Seated behind the horseshoe desk fashioned from a trio of library tables, Inspector Zinc Chandler leaned back in Chief Superintendent DeClercq's antique office chair and regurgitated Kipling:
"Man's timid heart is bursting with the things he must not say,
For the Woman that God gave him isn't his to give away;
But when hunter meets with husbands, each confirms the other's tale—
The female of the species is more deadly than the male."
Spann chuckled. "There's a poem you couldn't write today."
"No," agreed Chandler. "Even if it's true." Her chuckle turned to laughter. "You're going from worst to worster."

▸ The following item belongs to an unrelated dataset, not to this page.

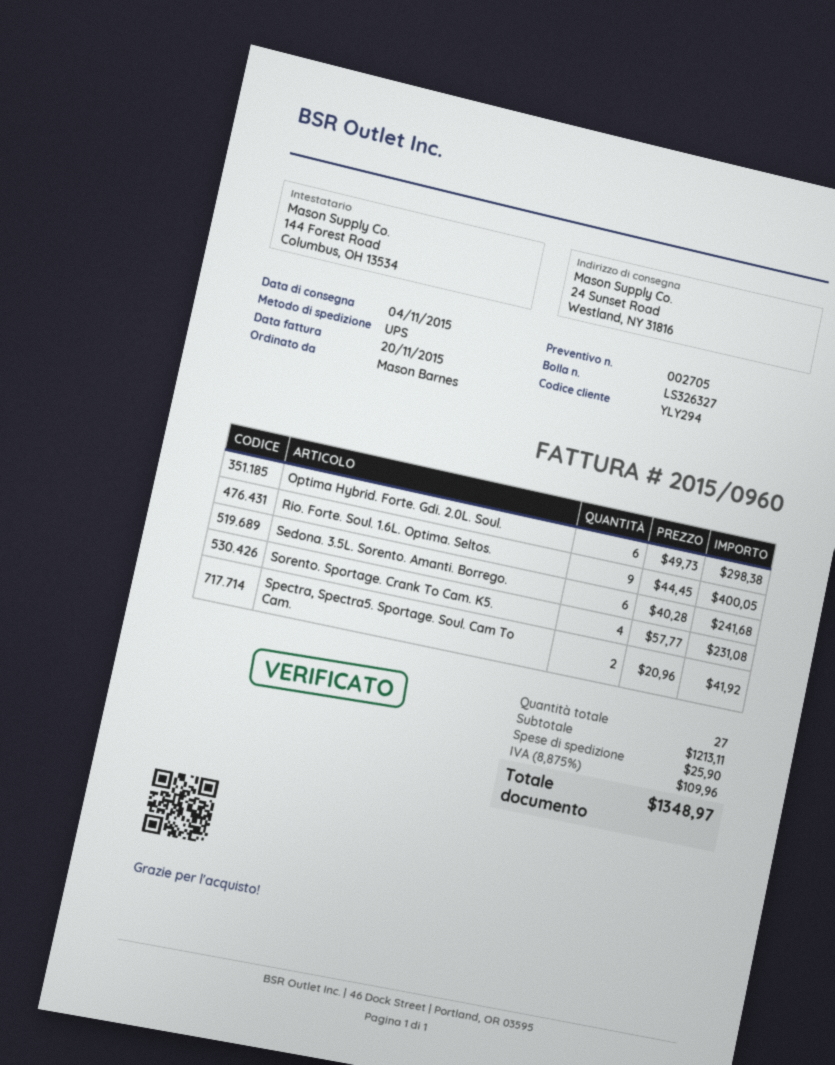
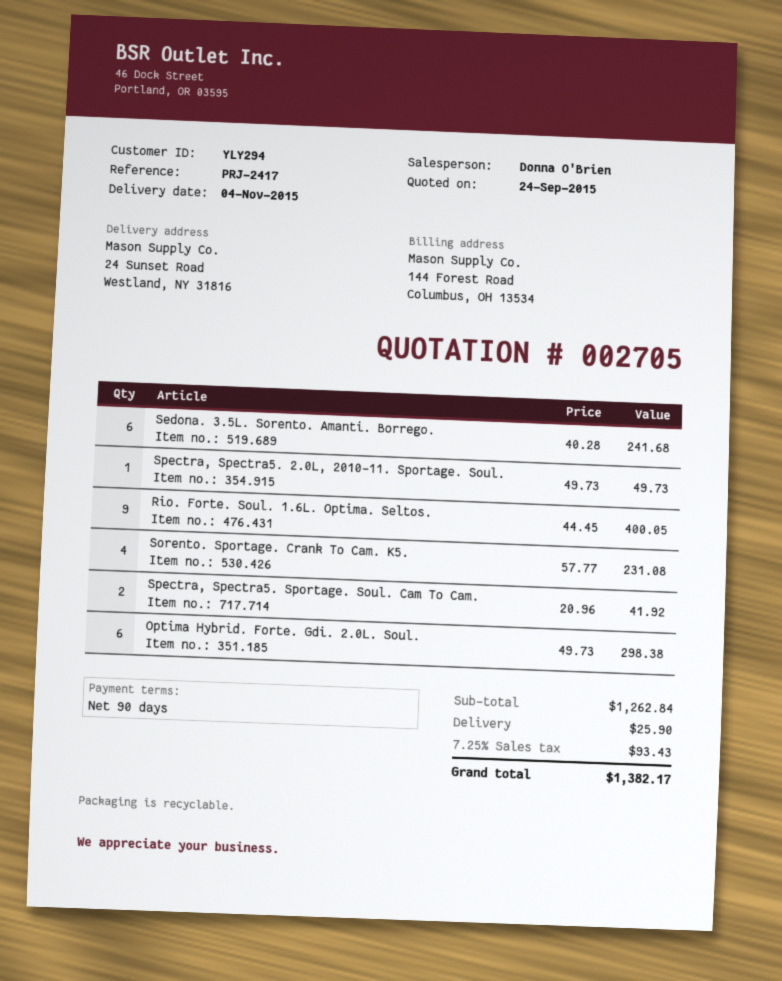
Spectra, Spectra5. 2.0L, 2010-11. Sportage. Soul.: none -> 1 x 49.73 = 49.73
subtotal: 1213.11 -> 1262.84
tax: 8.875% = 109.96 -> 7.25% = 93.43
total: 1348.97 -> 1382.17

"A true story," he said. "I heard it in Africa. Do you recall the legend of Androcles and the lion? He was a runaway Roman slave who hid in a cave. There he took a thorn from the paw of a suffering lion. Later when he faced the same lion in a Roman arena, Androcles survived because the beast refused to harm him.
"Hwange is the best game reserve in Zimbabwe. It's fifteen thousand square kilometers. The story concerns the warden in charge of a lion area. Months before his wedding, he befriended and mended a lioness with an injured front paw. The first night he and his new wife were in bed in camp, the lioness jumped in through a ventilation hatch in the thatch roof. The warden wrestled the cat off his wife so she could escape, and as she fled, the door shut and trapped her husband inside. When the senior ranger and his cousin responded with guns, they wrenched open the hut door to find the warden dead. The lioness leapt at the senior ranger in front, which forced the cousin behind to shoot her through him. The warden and the lioness died together."